"Kenapa cuma aku yang bisa liat kamu?"
Jaehan menggeleng, "Ada yang bisa, kok ... tapi, dia diem aja. Pura-pura ga liat, atau emang ga pedulian aja orangnya, aku ga tau juga."
Yechan membolakan matanya, tertarik dengan jawaban kekasih hantunya, "Oh, ya? Siapa? Kasih tau dong. Yang bantuin aku, atau pelanggan-pelangganku?"
Tapi, Jaehan hanya mengangkat bahu, tak mau memberi tahu. Sepertinya juga orang itu tidak mau diketahui kalau memiliki bakat mampu melihat hal-hal yang tak kasat begitu.
"Kenapa, sih? Pelit banget deh sama aku." Yechan cukup penasaran dibuatnya.
"Bukannya pelit, tapi aku ga berhak. Itu privasi dan keputusannya. Takutnya dia emang ga mau semua orang tau. Banyak yang malu lho karena takut dikira gila bisa bicara sama hantu kaya aku."
Yechan pun menunjuk dirinya sendiri. "Berarti aku juga dong? Banyak yang ngira aku gila emang?"
"Lho, emang kamu tuh ga sadar, ya? Dari tadi aja karyawan di kasir itu ngeliatin ke arah kita terus. Dia mau ngadu lho sama manajer restoran. Kamu ga takut dilaporin ke Mami nanti?"
Yechan pun menoleh dan benar saja, Sebin sudah serius menatapnya. Tapi, Yechan malah balas senyum dan melambaikan tangan, meminta tambah kopinya yang sudah tandas.

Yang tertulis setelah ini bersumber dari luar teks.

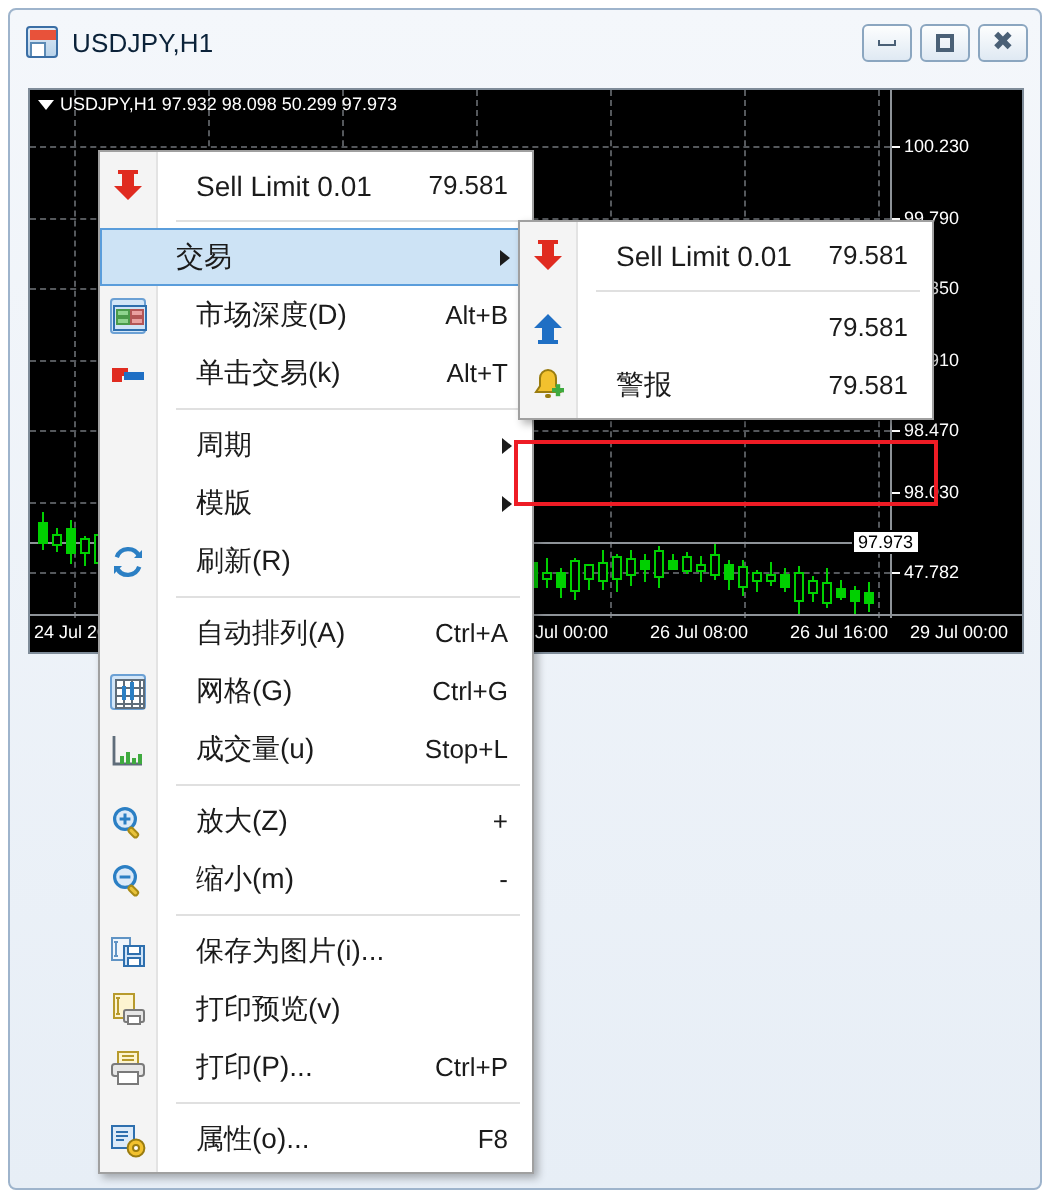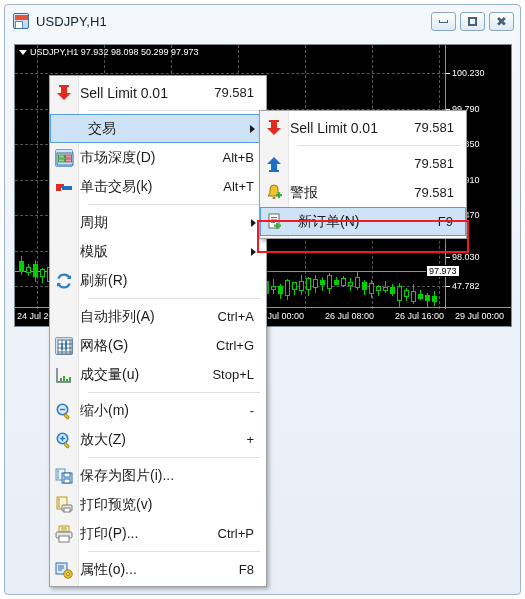--- a/index.html
+++ b/index.html
@@ -184,21 +184,21 @@
     padding-left: 28px;
     z-index: 2;
     font-size: 14px;
     color: #1b1b1b;
   }
   .mi .ico {
     position: absolute; left: 5px; top: 50%;
     transform: translateY(-50%);
     width: 18px; height: 18px;
   }
-  .mi .label { padding-left: 2px; white-space: nowrap; }
+  .mi .label { padding-left: 20px; white-space: nowrap; }
   .mi .accel {
     margin-left: auto; padding-right: 12px;
     font-size: 13px; color: #1b1b1b;
     white-space: nowrap;
   }
   .mi .arrow {
     margin-left: auto; padding-right: 10px;
     width: 0; height: 0;
     border-top: 4px solid transparent;
     border-bottom: 4px solid transparent;
@@ -521,21 +521,21 @@
           </div>
         </div>
     </div>
 
     <div id="price-axis">
         <div class="price-tick" style="top: 28px;">100.230</div>
         <div class="price-tick" style="top: 63.5px;">99.790</div>
         <div class="price-tick" style="top: 99px;">99.350</div>
         <div class="price-tick" style="top: 134.5px;">98.910</div>
         <div class="price-tick" style="top: 170px;">98.470</div>
-        <div class="price-tick" style="top: 212px;">98.030</div>
+        <div class="price-tick" style="top: 201px;">98.030</div>
         <div class="price-tick" style="top: 241px;">47.782</div>
         <div id="price-current" style="top: 225.5px;">97.973</div>
       </div>
     <div id="time-axis">
         <div class="time-tick" style="left: 2px;">24 Jul 201</div>
         <div class="time-tick" style="left: 192px;">:00</div>
         <div class="time-tick" style="left: 240px;">26 Jul 00:00</div>
         <div class="time-tick" style="left: 310px;">26 Jul 08:00</div>
         <div class="time-tick" style="left: 380px;">26 Jul 16:00</div>
         <div class="time-tick" style="left: 440px;">29 Jul 00:00</div>
@@ -630,37 +630,37 @@
           </svg>
         </span>
         <span class="label">成交量(u)</span>
         <span class="accel">Stop+L</span>
       </div>
       <div class="sep"></div>
       <div class="mi">
         <span class="ico">
           <svg viewBox="0 0 18 18">
             <circle cx="7.5" cy="7.5" r="5.2" fill="#dceaf8" stroke="#2b7fc4" stroke-width="1.6"></circle>
+            <path d="M7.5 4.8v5.4M4.8 7.5h5.4" stroke="#2b7fc4" stroke-width="1.5"></path>
+            <rect x="10.6" y="11.4" width="5.6" height="2.6" rx="1.2" transform="rotate(45 10.6 11.4)" fill="#e8c23a" stroke="#a88a15"></rect>
+          </svg>
+        </span>
+        <span class="label">放大(Z)</span>
+        <span class="accel">+</span>
+      </div>
+      <div class="mi">
+        <span class="ico">
+          <svg viewBox="0 0 18 18">
+            <circle cx="7.5" cy="7.5" r="5.2" fill="#dceaf8" stroke="#2b7fc4" stroke-width="1.6"></circle>
             <path d="M4.8 7.5h5.4" stroke="#2b7fc4" stroke-width="1.5"></path>
             <rect x="10.6" y="11.4" width="5.6" height="2.6" rx="1.2" transform="rotate(45 10.6 11.4)" fill="#e8c23a" stroke="#a88a15"></rect>
           </svg>
         </span>
         <span class="label">缩小(m)</span>
         <span class="accel">-</span>
-      </div>
-      <div class="mi">
-        <span class="ico">
-          <svg viewBox="0 0 18 18">
-            <circle cx="7.5" cy="7.5" r="5.2" fill="#dceaf8" stroke="#2b7fc4" stroke-width="1.6"></circle>
-            <path d="M7.5 4.8v5.4M4.8 7.5h5.4" stroke="#2b7fc4" stroke-width="1.5"></path>
-            <rect x="10.6" y="11.4" width="5.6" height="2.6" rx="1.2" transform="rotate(45 10.6 11.4)" fill="#e8c23a" stroke="#a88a15"></rect>
-          </svg>
-        </span>
-        <span class="label">放大(Z)</span>
-        <span class="accel">+</span>
       </div>
       <div class="sep"></div>
       <div class="mi">
         <span class="ico">
           <svg viewBox="0 0 18 18">
             <rect x="1" y="2" width="9" height="11" fill="#eef5fc" stroke="#5f93c4"></rect>
             <path d="M3 4v7M2 4h2M2 11h2" stroke="#5f93c4"></path>
             <rect x="7" y="6" width="10" height="10" fill="#cfe3f7" stroke="#2e6fae"></rect>
             <rect x="9" y="6" width="6" height="4" fill="#ffffff" stroke="#2e6fae"></rect>
             <rect x="9" y="12" width="6" height="4" fill="#ffffff" stroke="#2e6fae"></rect>
@@ -732,30 +732,16 @@
           <svg viewBox="0 0 18 18">
             <path d="M9 1a4 4 0 0 0-4 4v4l-2 3h12l-2-3V5a4 4 0 0 0-4-4z" fill="#f2c12e" stroke="#9a7c10"></path>
             <rect x="7.5" y="13" width="3" height="2" rx="1" fill="#9a7c10"></rect>
             <rect x="11" y="10" width="6" height="2.2" fill="#3faa3f"></rect>
             <rect x="12.9" y="8.1" width="2.2" height="6" fill="#3faa3f"></rect>
           </svg>
         </span>
         <span class="label">警报</span>
         <span class="accel">79.581</span>
       </div>
-      <div class="mi sel">
-        <span class="ico">
-          <svg viewBox="0 0 18 18">
-            <rect x="3" y="1" width="10" height="14" fill="#fdfdfd" stroke="#6b6b6b"></rect>
-            <rect x="5" y="4" width="6" height="1.2" fill="#7a7a7a"></rect>
-            <rect x="5" y="6.4" width="6" height="1.2" fill="#7a7a7a"></rect>
-            <rect x="5" y="8.8" width="4" height="1.2" fill="#7a7a7a"></rect>
-            <rect x="8" y="11.5" width="7" height="2.2" fill="#3faa3f"></rect>
-            <rect x="10" y="9.6" width="2.2" height="6" fill="#3faa3f"></rect>
-          </svg>
-        </span>
-        <span class="label">新订单(N)</span>
-        <span class="accel">F9</span>
-      </div>
     </div>
 
   <div id="annot-box"></div>
 </div>
 
 </body></html>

"Dia kan pernah ikut aku ke rumah kamu. Jadi, dia udah tau." Ya, walaupun Yechan paham sekali jika Sebin tak akan mempercayai Jaehan itu ada dan mungkin juga berpikir bahwa Jaehan hanya sekedar fantasi gilanya saja.
Jaehan diam. Agaknya sudah paham.
"Kalau gitu, kamu tahu ga kenapa aku juga cuma bisa liat kamu?"
Ya, selama hidupnya sepertinya baru Jaehan saja hantu yang mampu dilihatnya. Karena itu juga sejak pertama, Yechan mengira bahwa pemuda di hadapannya ini adalah manusia biasa.
"Karena aku maksa."
"Maksa?"
Jaehan mengangguk. Ia memaksakan energinya yang tak seberapa ini demi bisa dilihat oleh Yechan.
"Tapi, kamu ga apa-apa, 'kan?"
Tapi, bukannya penjelasan, Jaehan hanya memberikan senyum sebagai jawaban.